=== Data to examine ===
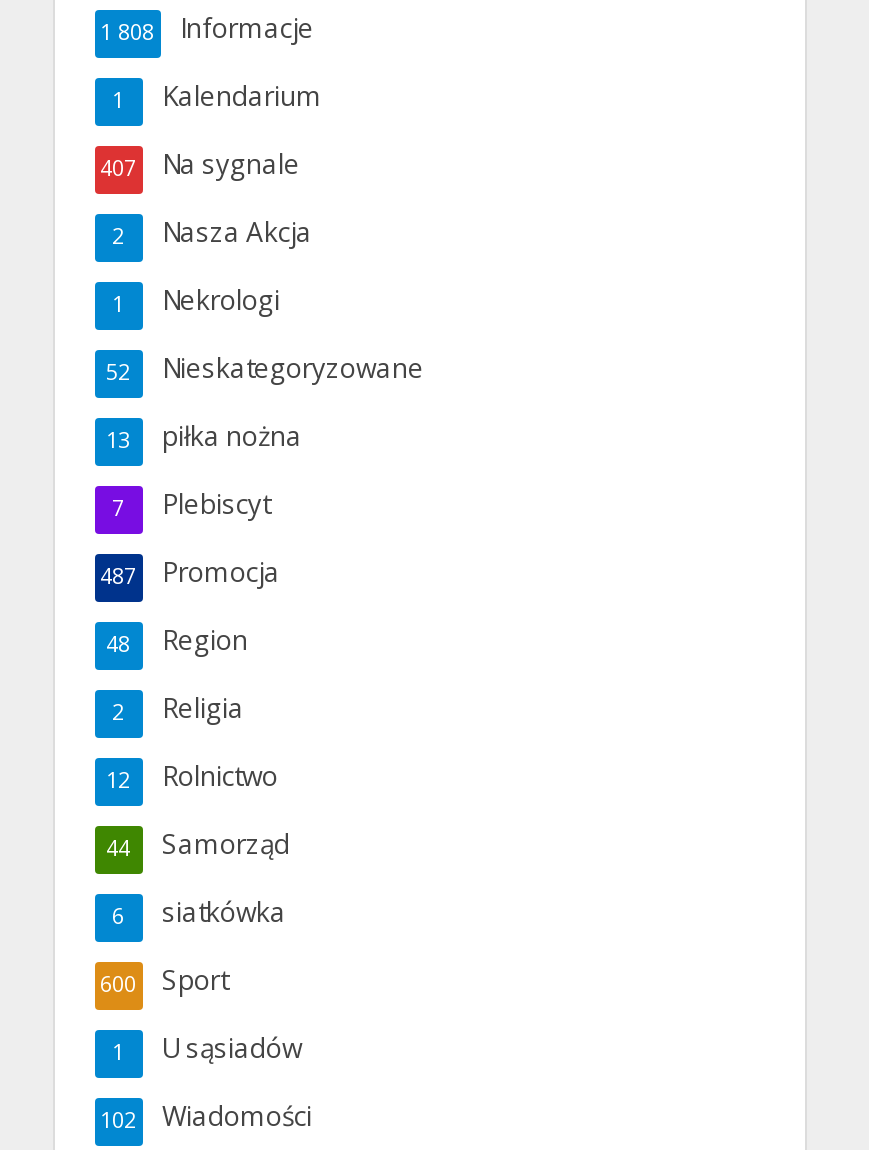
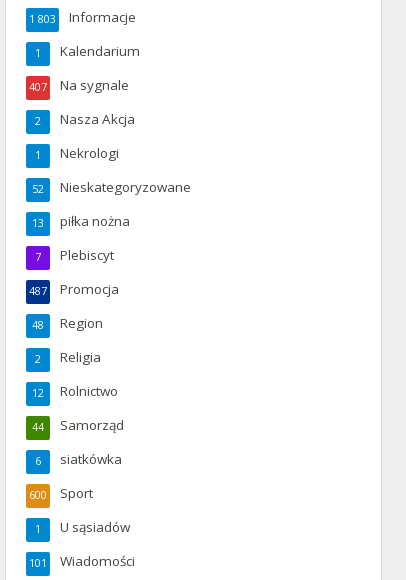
- 1 808 Informacje
+ 1 803 Informacje

- 102 Wiadomości
+ 101 Wiadomości
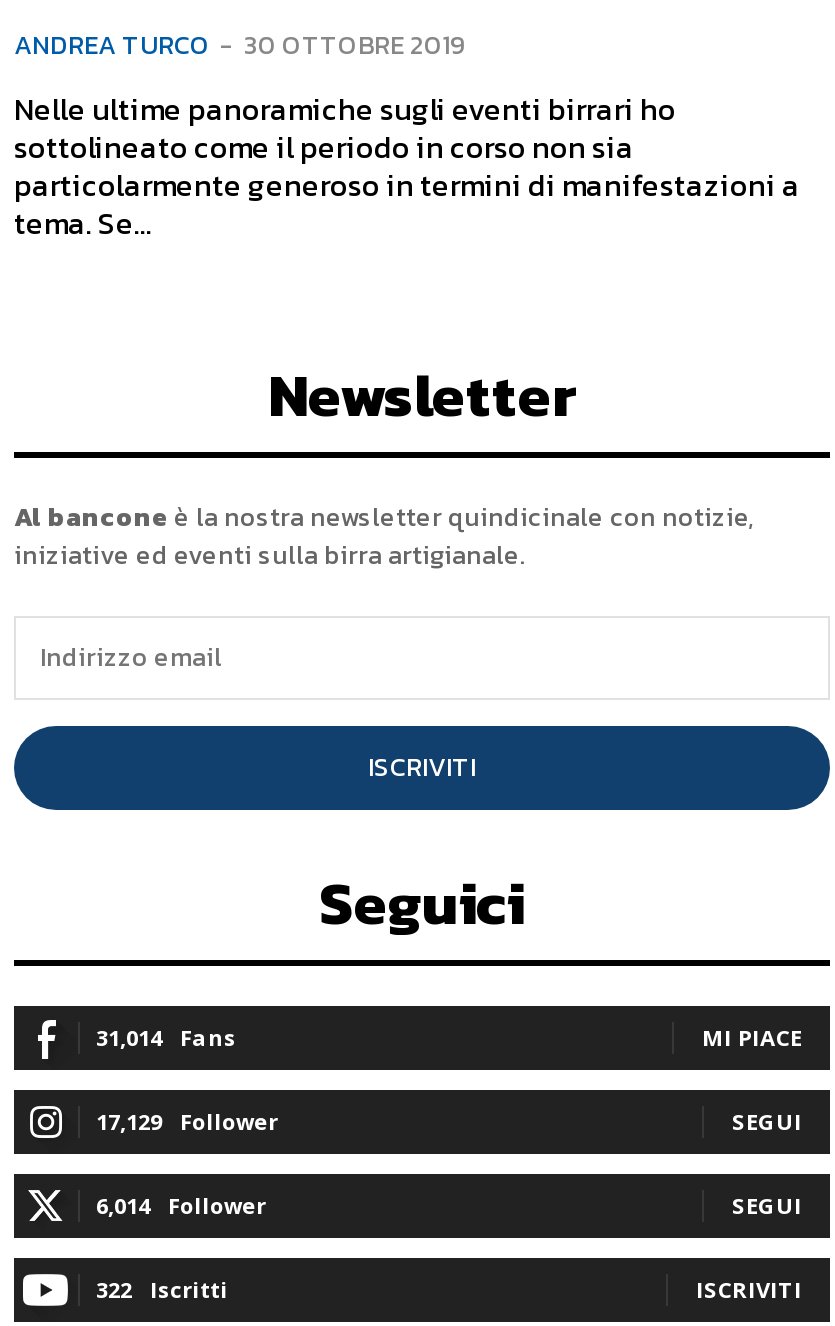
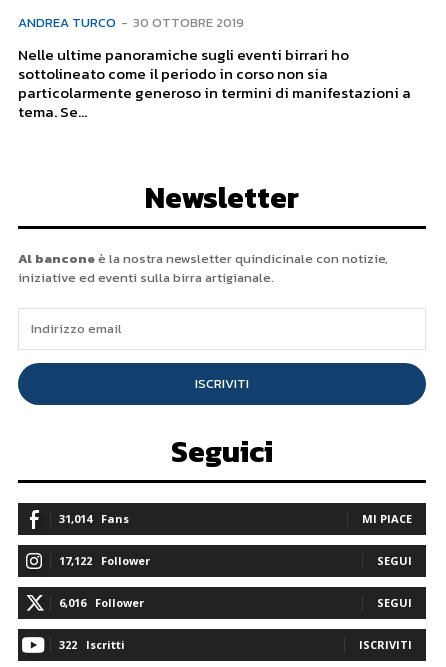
- 17,129 Follower
+ 17,122 Follower

- 6,014 Follower
+ 6,016 Follower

=== How to complete this task ===
Every line above in which the word "Follower" is present must be copied into the answer.

=== Your response ===
- 17,129 Follower
+ 17,122 Follower
- 6,014 Follower
+ 6,016 Follower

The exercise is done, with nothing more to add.